* _To do_: Transcribe the lines from the start of the data below through the line with "font-weight: none ->", word for word and nothing more.

* _Input material_:
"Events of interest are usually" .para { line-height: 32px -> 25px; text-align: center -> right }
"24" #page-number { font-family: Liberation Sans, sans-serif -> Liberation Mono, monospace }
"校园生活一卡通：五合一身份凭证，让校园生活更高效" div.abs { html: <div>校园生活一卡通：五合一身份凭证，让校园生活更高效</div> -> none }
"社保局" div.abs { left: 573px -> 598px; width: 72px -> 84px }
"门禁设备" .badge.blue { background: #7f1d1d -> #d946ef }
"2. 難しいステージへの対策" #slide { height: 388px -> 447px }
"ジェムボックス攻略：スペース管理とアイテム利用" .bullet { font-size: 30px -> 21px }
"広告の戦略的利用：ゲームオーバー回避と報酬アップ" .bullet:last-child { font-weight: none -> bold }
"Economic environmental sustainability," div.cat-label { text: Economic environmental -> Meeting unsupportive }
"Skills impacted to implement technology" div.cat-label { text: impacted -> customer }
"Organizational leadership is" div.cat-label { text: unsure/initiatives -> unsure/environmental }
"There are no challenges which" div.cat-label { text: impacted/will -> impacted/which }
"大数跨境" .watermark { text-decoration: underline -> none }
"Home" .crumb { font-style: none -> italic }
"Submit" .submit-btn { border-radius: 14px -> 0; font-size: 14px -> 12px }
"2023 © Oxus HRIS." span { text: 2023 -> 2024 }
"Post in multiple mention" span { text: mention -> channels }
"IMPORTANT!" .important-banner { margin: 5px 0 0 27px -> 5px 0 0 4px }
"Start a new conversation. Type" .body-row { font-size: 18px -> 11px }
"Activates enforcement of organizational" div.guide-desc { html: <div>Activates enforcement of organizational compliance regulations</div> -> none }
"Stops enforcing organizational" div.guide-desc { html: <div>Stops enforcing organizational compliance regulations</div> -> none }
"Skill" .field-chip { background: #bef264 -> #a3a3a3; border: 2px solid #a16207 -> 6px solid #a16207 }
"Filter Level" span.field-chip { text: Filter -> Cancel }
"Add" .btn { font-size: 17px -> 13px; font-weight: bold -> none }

* _Answer to this task_:
"Events of interest are usually" .para { line-height: 32px -> 25px; text-align: center -> right }
"24" #page-number { font-family: Liberation Sans, sans-serif -> Liberation Mono, monospace }
"校园生活一卡通：五合一身份凭证，让校园生活更高效" div.abs { html: <div>校园生活一卡通：五合一身份凭证，让校园生活更高效</div> -> none }
"社保局" div.abs { left: 573px -> 598px; width: 72px -> 84px }
"门禁设备" .badge.blue { background: #7f1d1d -> #d946ef }
"2. 難しいステージへの対策" #slide { height: 388px -> 447px }
"ジェムボックス攻略：スペース管理とアイテム利用" .bullet { font-size: 30px -> 21px }
"広告の戦略的利用：ゲームオーバー回避と報酬アップ" .bullet:last-child { font-weight: none -> bold }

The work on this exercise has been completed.